Note available here.
This paper provides a comment on the Regulatory Technical Standard (RTS) recently issued by the European Banking Authority’s (EBA) on the use of the Purchased Receivables Approach (PuRA) by European banks. The RTS is designed to clarify an important component of the Basel 3 rules for securitisation capital as applied to banks in Europe. The PuRA would be used by banks to calculate inputs to the SEC-IRBA, the most advanced of the hierarchy of approaches that banks are permitted to employ when calculating regulatory capital for securitisation exposures in the banking book.
To illustrate the implementation of the PuRA, we estimate a set of models based on European Data Warehouse (ED) data for residential mortgages. We estimate models for 8 European countries using loan level data for the pools of 504 Residential Mortgage Backed Security deals. We are able to formulate models at country, originator and deal levels. We examine how data from these different models may be combined to estimate PDs for a single notional deal. We discuss how adjustments may be made for originator underwriting standards and for different Margins of Conservatism. The exercises we perform help us to identify ways in which the EBA’s RTS could be helpfully extended or made more precise.
We conclude that there are three areas in which the RTS could be clarified. First, the RTS state that the data hierarchy for banks implementing the PuRA is the inverse of what would normally hold for an IRB model implementation in that external data on exposures resembling those of the securitisation pool in question should be preferred to the bank’s internal data on loans that it has originated itself. This implies that PuRA modelling should be considered as the development of a methodology that can be applied to multiple datasets in a dynamic way as securitisation deals present themselves. It would be helpful for the EBA to acknowledge this as it represents a significant departure from the usual IRB modelling practice and has multiple important implications.

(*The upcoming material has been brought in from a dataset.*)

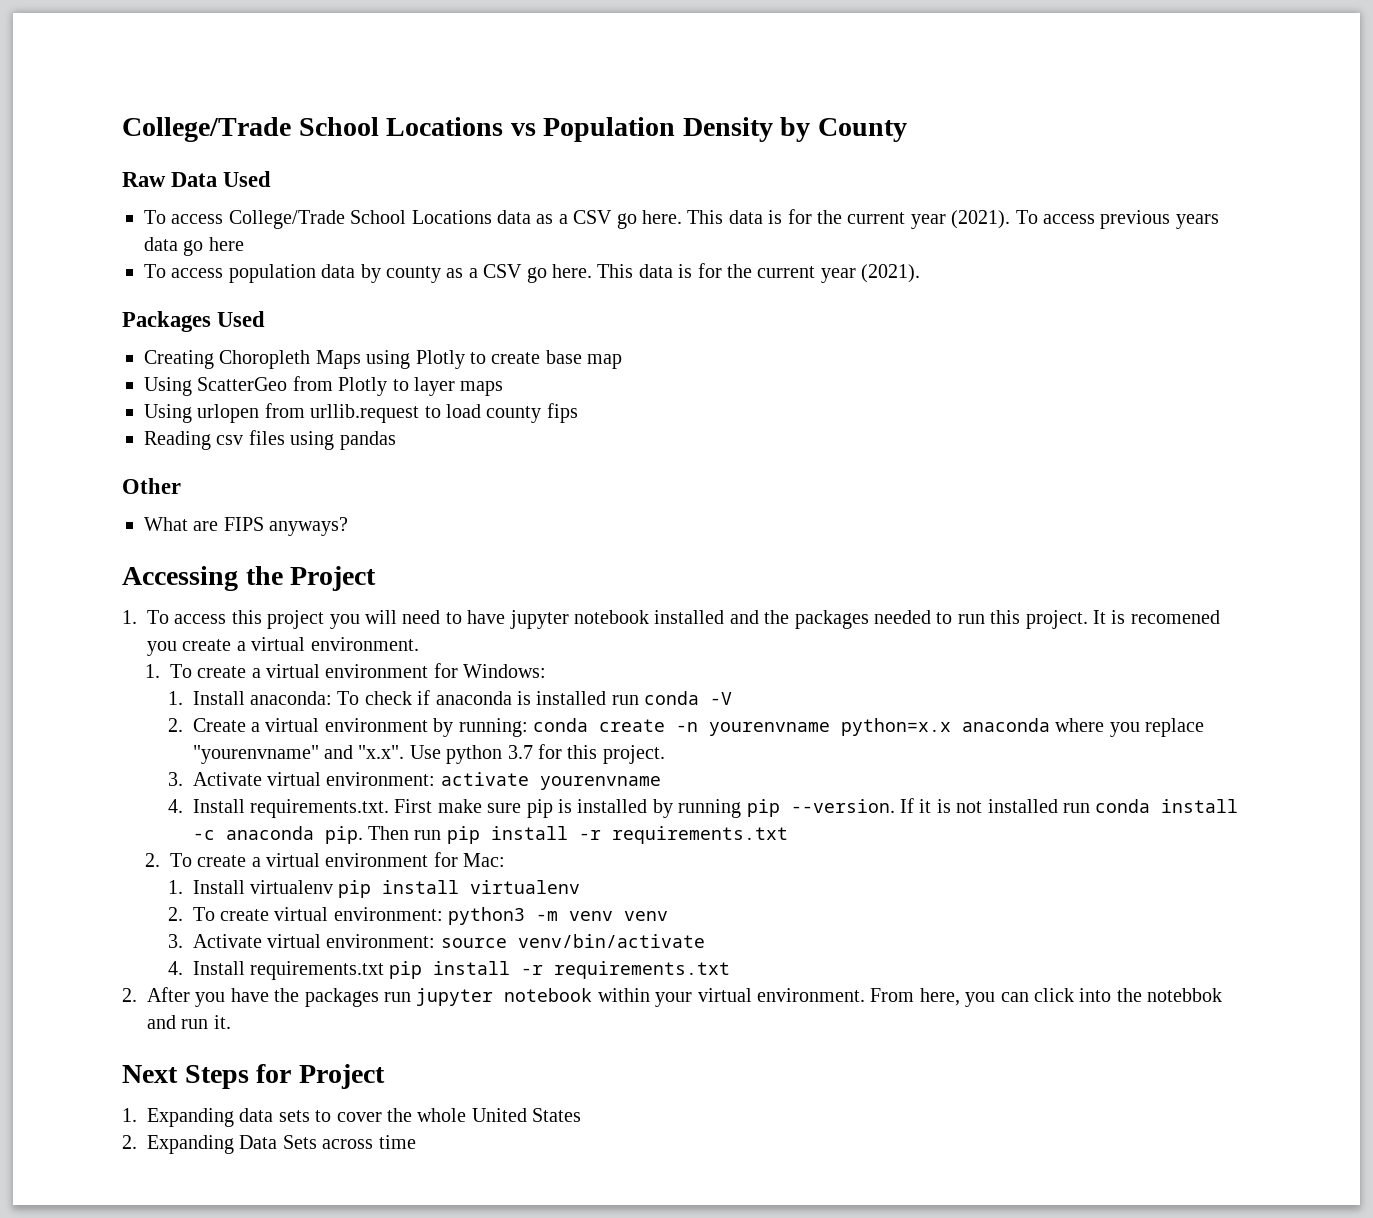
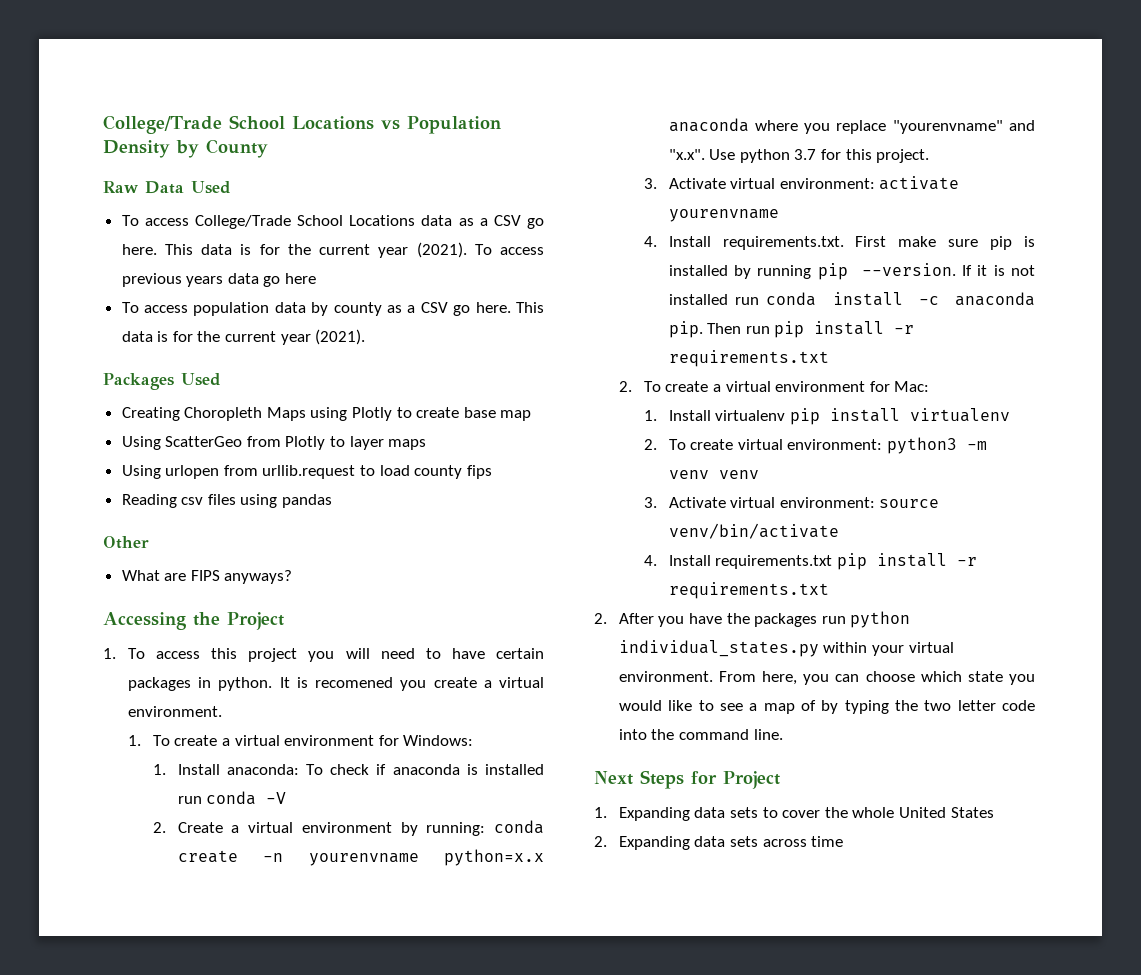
[509,610,1088,629] jupyter notebook installed and the packages needed to run this project. -> [496,648,544,659] [127,677,273,691] certain packages in python.
[416,988,593,1006] jupyter notebook -> [850,611,911,628] [618,640,819,657] python individual_states.py
[1033,988,1223,1002] [147,1015,231,1029] click into the notebbok and run it. -> [865,671,1035,685] [618,700,1035,714] [618,729,783,740] choose which state you would like to see a map of by typing the two letter code into the command line.
[239,1135,317,1149] Data Sets -> [694,836,759,847] data sets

Second, the EBA has provided little guidance in the crucial area of what data is acceptable. A key question is whether aggregate performance data of the sort contained in securitisation market investor reports and used by ratings agencies in risk analysis of securitisations may serve as the basis for analysis or whether loan level data is essential to obtain supervisory approval. This study employs loan level data but we are aware that ratings agencies often analyse securitisations on the basis of cumulative default curves broken down by vintage.
Third, the EBA’s 2017 guidelines on IRB modelling require banks implementing IRB models to develop Margins of Conservatism and to allow for the impact of underwriting standards. While significant in other IRB exercises, these two requirements are central to PuRA modelling involving as it does multiple data sources used in a varied and dynamic way. Making all aspects of these activities fully statistical and data driven (without judgmental input) appears scarcely feasible. Acknowledging this even while stipulating that any judgments be prudent and evidence-based would be helpful.